A recent discovery in the National Archives has cast new light on Isaac Newton’s very hands-on role as Warden of the Royal Mint, a position he held from 1696 to his death in 1727 at the Tower of London.

He already took an active role in both the economics and administration of the coinage, although he was not a great innovator nor a great delegator.

Despite the weight of his duties, it has now been discovered that he personally designed a coronation medal for Queen Anne in 1702, belying his cold calculating machine reputation.

Oxford University post-grad student Joseph Hone found Newton’s 50-page hand-written account of his design decisions, previously ignored as a metal clasp holding the pages together had rusted.

Newton's notes tells of his symbolic depiction of the queen as a Greek goddess striking down a monster with two heads – representing the threats of French king, Louis XIV, and the “Old Pretender”, her half-brother James Stuart.

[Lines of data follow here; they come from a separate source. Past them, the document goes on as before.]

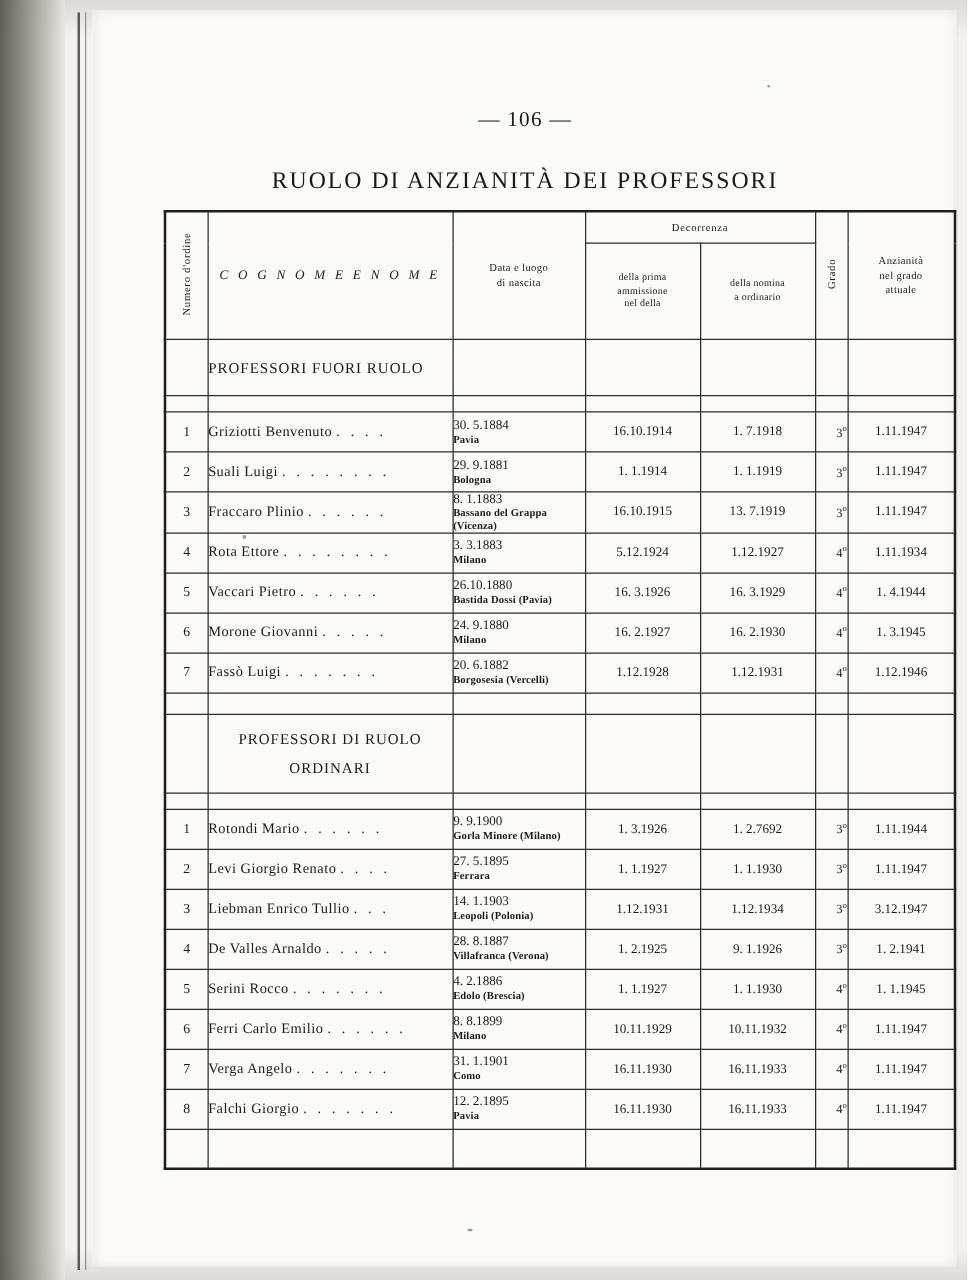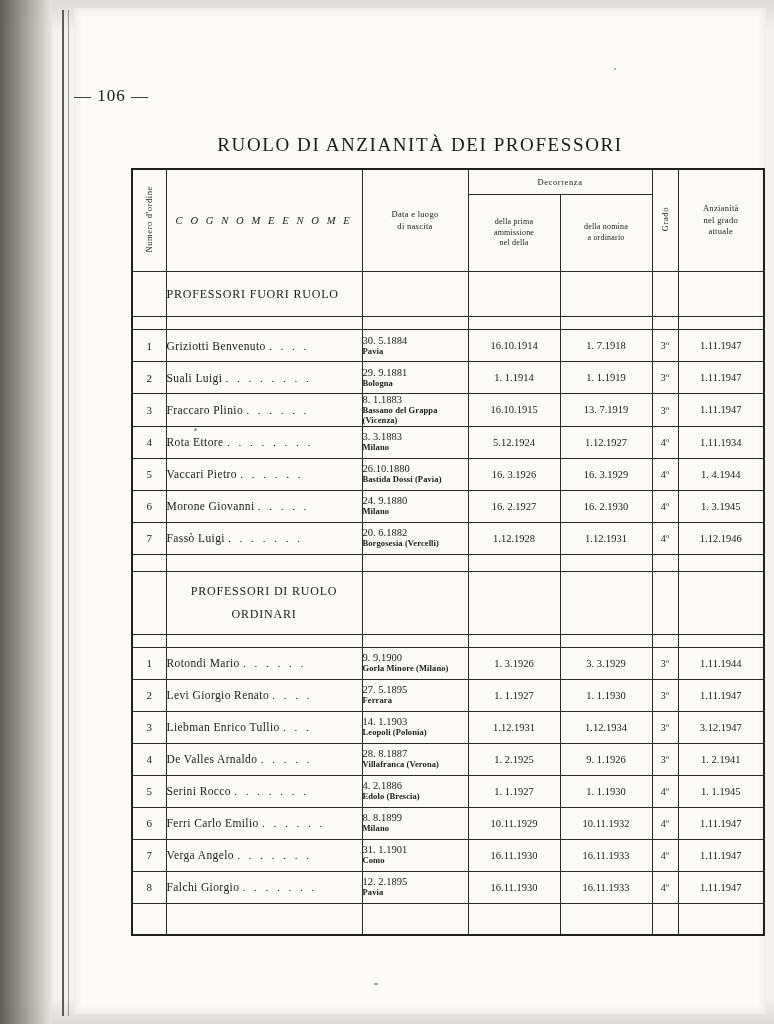--- a/index.html
+++ b/index.html
@@ -52,21 +52,21 @@
     height: 1006px;
     background: #fbfaf7;
     box-shadow: 0 0 10px rgba(0,0,0,0.10) inset;
   }
 
   .folio {
     position: absolute;
     top: 78px;
     left: 0;
     width: 692px;
-    text-align: left;
+    text-align: center;
     font-size: 17px;
     letter-spacing: 1px;
     font-family: "Liberation Serif", serif;
   }
 
   .doc-title {
     position: absolute;
     top: 126px;
     left: 0;
     width: 692px;
@@ -170,21 +170,21 @@
     display: block;
     font-size: 8.5px;
     font-weight: bold;
     letter-spacing: 0.1px;
   }
   .c-date {
     text-align: center;
     font-size: 10.5px;
   }
   .c-grade {
-    text-align: center;
+    text-align: right;
     font-size: 10px;
   }
   .c-grade sup { font-size: 7px; }
   .c-anz {
     text-align: center;
     font-size: 10.5px;
     margin-left: 42px;
   }
 
   
@@ -377,21 +377,21 @@
             <td style="height: 12px;"></td>
             <td style="height: 12px;"></td>
             <td style="height: 12px;"></td>
             <td style="height: 12px;"></td>
           </tr>
           <tr class="datarow">
             <td class="c-num">1</td>
             <td class="c-name"><span>Rotondi Mario </span><span class="dots">. . . . . .</span></td>
             <td class="c-birth"><span>9. 9.1900</span><span class="place">Gorla Minore (Milano)</span></td>
             <td class="c-date">1. 3.1926</td>
-            <td class="c-date">3. 3.1929</td>
+            <td class="c-date">1. 2.7692</td>
             <td class="c-grade"><span>3</span><sup>o</sup></td>
             <td class="c-anz">1.11.1944</td>
           </tr>
           <tr class="datarow">
             <td class="c-num">2</td>
             <td class="c-name"><span>Levi Giorgio Renato </span><span class="dots">. . . .</span></td>
             <td class="c-birth"><span>27. 5.1895</span><span class="place">Ferrara</span></td>
             <td class="c-date">1. 1.1927</td>
             <td class="c-date">1. 1.1930</td>
             <td class="c-grade"><span>3</span><sup>o</sup></td>

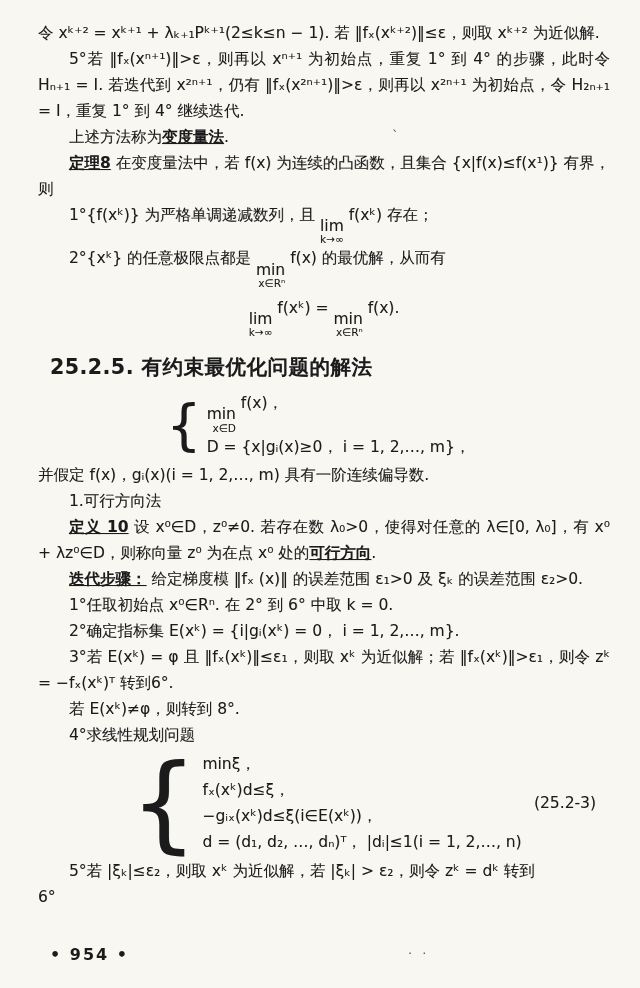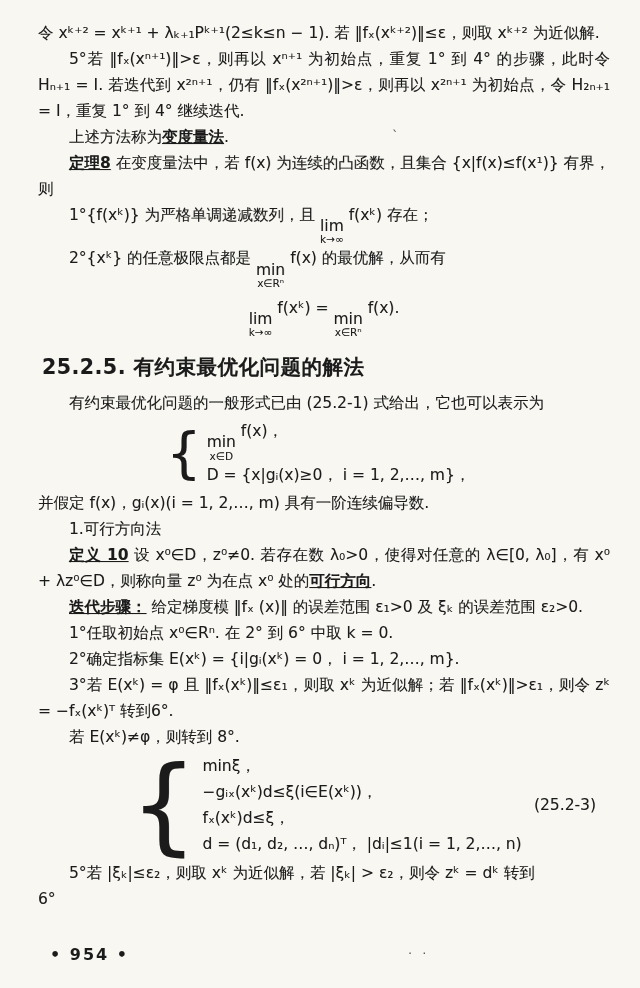--- a/index.html
+++ b/index.html
@@ -17,21 +17,21 @@
     line-height: 26px;
     text-align: justify;
     text-shadow: 0.3px 0.3px 0 rgba(20,20,20,0.25);
   }
   p { margin: 0; }
   .indent { text-indent: 2em; }
   b { font-weight: bold; text-decoration: underline; }
   .stack {
     display: inline-flex;
     flex-direction: column;
-    align-items: center;
+    align-items: flex-end;
     vertical-align: -0.72em;
     line-height: 1.05;
     text-indent: 0;
   }
   .stack .under { font-size: 10.5px; letter-spacing: 0; }
   .display {
     text-align: center;
     margin: 6px 0 8px 0;
     text-indent: 0;
   }
@@ -55,21 +55,21 @@
   .sys-line { line-height: 26px; white-space: nowrap; }
   .disp-row {
     display: flex;
     align-items: center;
     margin: 2px 0 2px 92px;
   }
   .eqno { margin-left: auto; padding-right: 14px; }
   .heading {
     font-size: 20.5px;
     font-weight: bold;
-    margin: 16px 0 10px 4px;
+    margin: 16px 0 10px 12px;
     text-indent: 0;
     letter-spacing: 0.5px;
   }
   .footer {
     position: absolute;
     left: 50px;
     bottom: 24px;
     font-size: 16px;
     font-weight: bold;
     letter-spacing: 2px;
@@ -109,21 +109,20 @@
   <div class="display"><span class="stack">
         <span class="op">lim</span>
         <span class="under">k→∞</span>
       </span><span> f(xᵏ) = </span><span class="stack">
         <span class="op">min</span>
         <span class="under">x∈Rⁿ</span>
       </span><span> f(x).</span></div>
 
   <p class="heading">25.2.5. 有约束最优化问题的解法</p>
 
-  <p class="indent">有约束最优化问题的一般形式已由 (25.2-1) 式给出，它也可以表示为</p>
 
   <div class="sys sys1">
     <span class="brace">{</span>
     <div class="sys-lines">
       <div class="sys-line"><span class="stack">
             <span class="op">min</span>
             <span class="under">x∈D</span>
           </span><span> f(x)，</span></div>
       <div class="sys-line">D = {x|gᵢ(x)≥0， i = 1, 2,…, m}，</div>
     </div>
@@ -138,28 +137,29 @@
   <p class="indent"><b>迭代步骤：</b><span> 给定梯度模 ‖fₓ (x)‖ 的误差范围 ε₁&gt;0 及 ξₖ 的误差范围 ε₂&gt;0.</span></p>
 
   <p class="indent">1°任取初始点 x⁰∈Rⁿ. 在 2° 到 6° 中取 k = 0.</p>
 
   <p class="indent">2°确定指标集 E(xᵏ) = {i|gᵢ(xᵏ) = 0， i = 1, 2,…, m}.</p>
 
   <p class="indent">3°若 E(xᵏ) = φ 且 ‖fₓ(xᵏ)‖≤ε₁，则取 xᵏ 为近似解；若 ‖fₓ(xᵏ)‖&gt;ε₁，则令 zᵏ = −fₓ(xᵏ)ᵀ 转到6°.</p>
 
   <p class="indent">若 E(xᵏ)≠φ，则转到 8°.</p>
 
+  <p class="indent">4°求线性规划问题</p>
 
   <div class="disp-row">
     <div class="sys sys2">
       <span class="brace">{</span>
       <div class="sys-lines">
         <div class="sys-line">minξ，</div>
+        <div class="sys-line">fₓ(xᵏ)d≤ξ，</div>
         <div class="sys-line">−gᵢₓ(xᵏ)d≤ξ(i∈E(xᵏ))，</div>
-        <div class="sys-line">fₓ(xᵏ)d≤ξ，</div>
         <div class="sys-line">d = (d₁, d₂, …, dₙ)ᵀ，  |dᵢ|≤1(i = 1, 2,…, n)</div>
       </div>
     </div>
     <span class="eqno">(25.2-3)</span>
   </div>
 
 
   <p class="indent">5°若 |ξₖ|≤ε₂，则取 xᵏ 为近似解，若 |ξₖ| &gt; ε₂，则令 zᵏ = dᵏ 转到</p>
 
   <p>6°</p>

Gold versions of the medal were to be given out to “persons of quality”, according to Newton, with cheaper silver versions to be thrown to the crowds.

Mr Hone said: “The modern obsession with separating science and the humanities falls down when you go back a few centuries.

“It tells us that Newton didn't conceive of himself as a scientist, but a master of lots of trades. The understanding of him as a great scientist is a later imposition, he would have seen himself more as a public servant.”